Dataset items

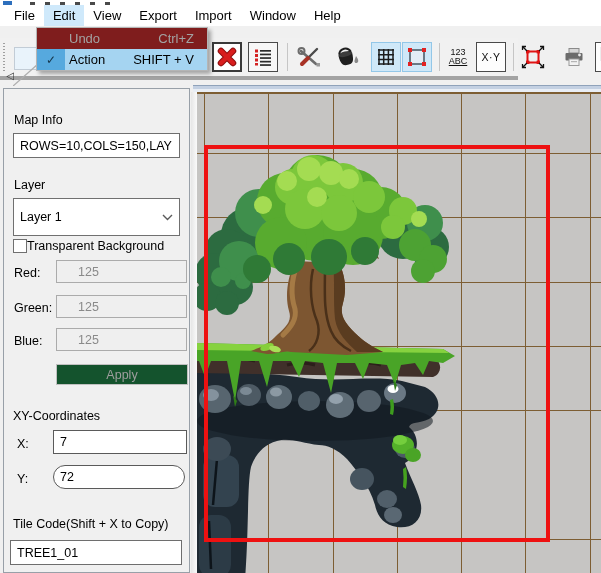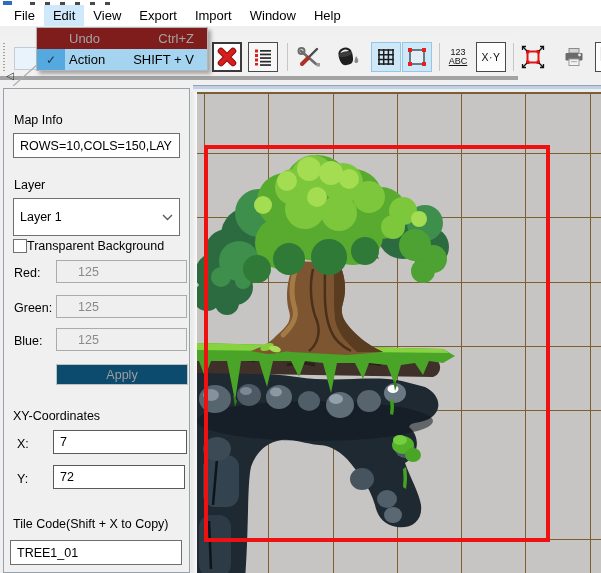"Apply" .apply-btn { background: #0c4a6e -> #14532d }
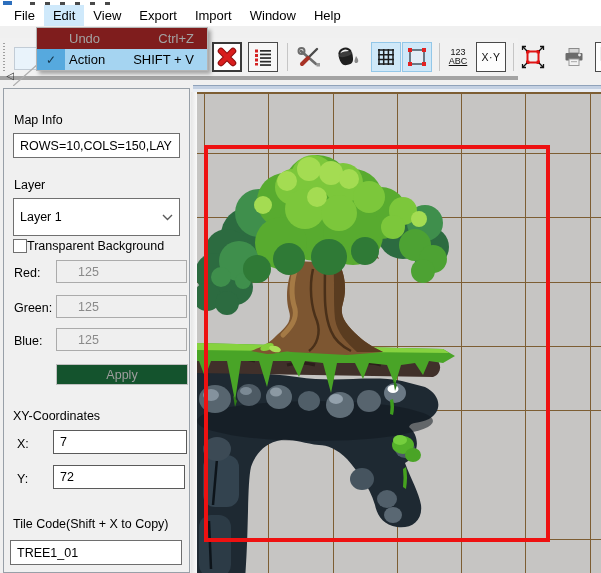"72" input.field { border-radius: none -> 12px }
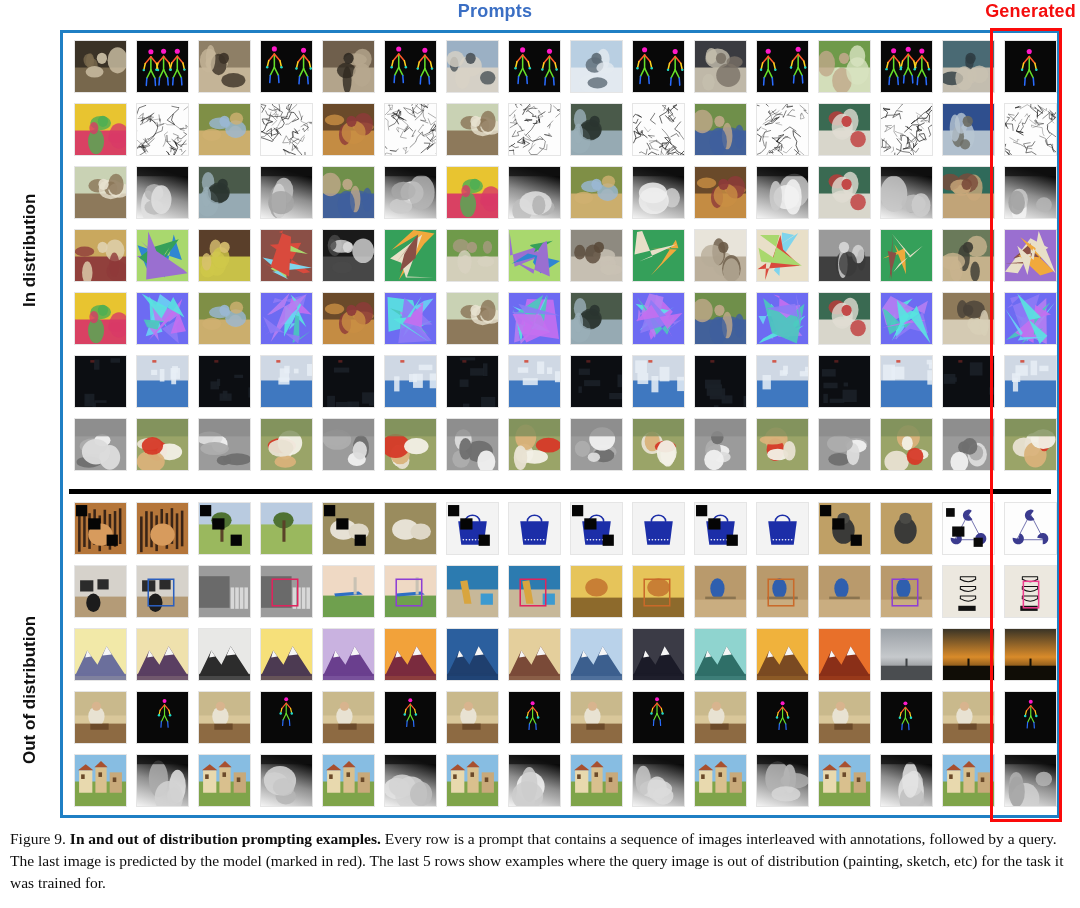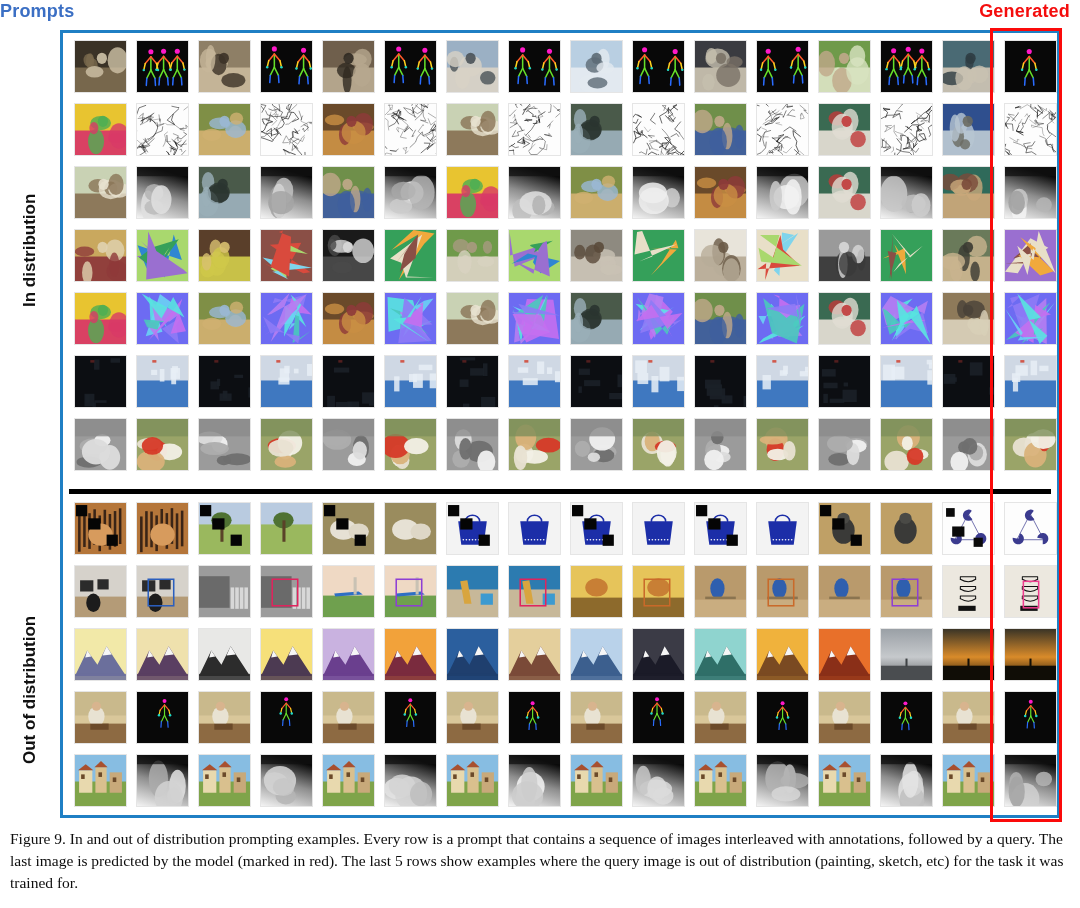"Prompts" #hdr-prompts { text-align: left -> center }
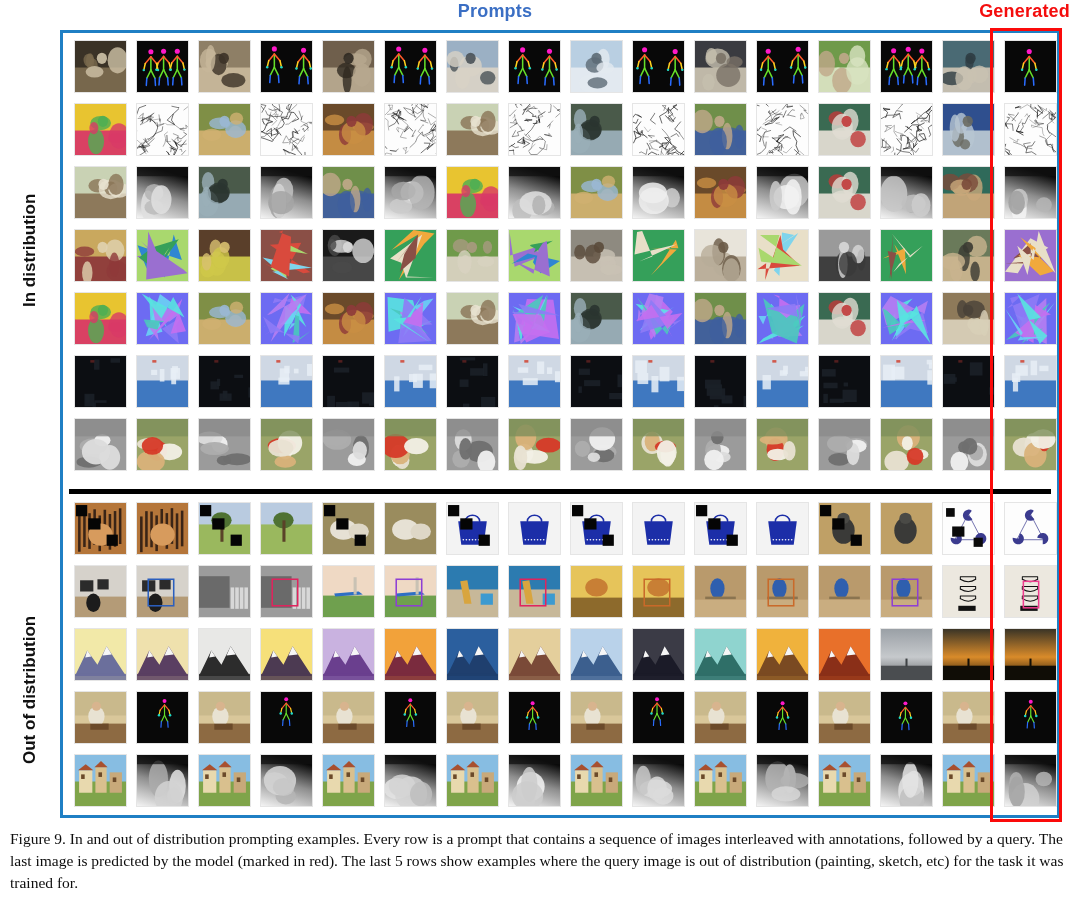"Generated" #hdr-generated { right: 10px -> 4px }
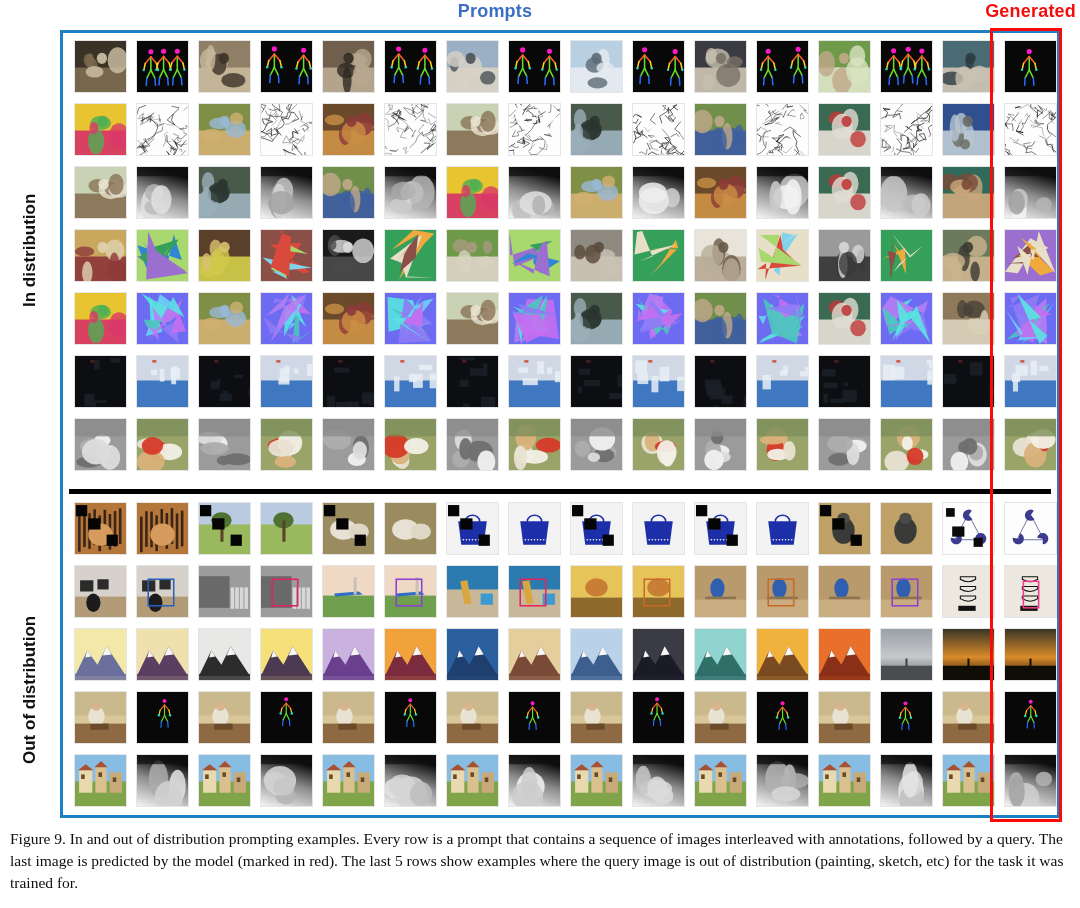"In and out of distribution" #caption b { font-weight: normal -> bold }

**WORK REQUIRED**
From the line that holds "text-align: left ->" to the last line of the records, please copy each line exactly and nothing else. Pictures stay out.

**REPLY TO THE TASK**
"Prompts" #hdr-prompts { text-align: left -> center }
"Generated" #hdr-generated { right: 10px -> 4px }
"In and out of distribution" #caption b { font-weight: normal -> bold }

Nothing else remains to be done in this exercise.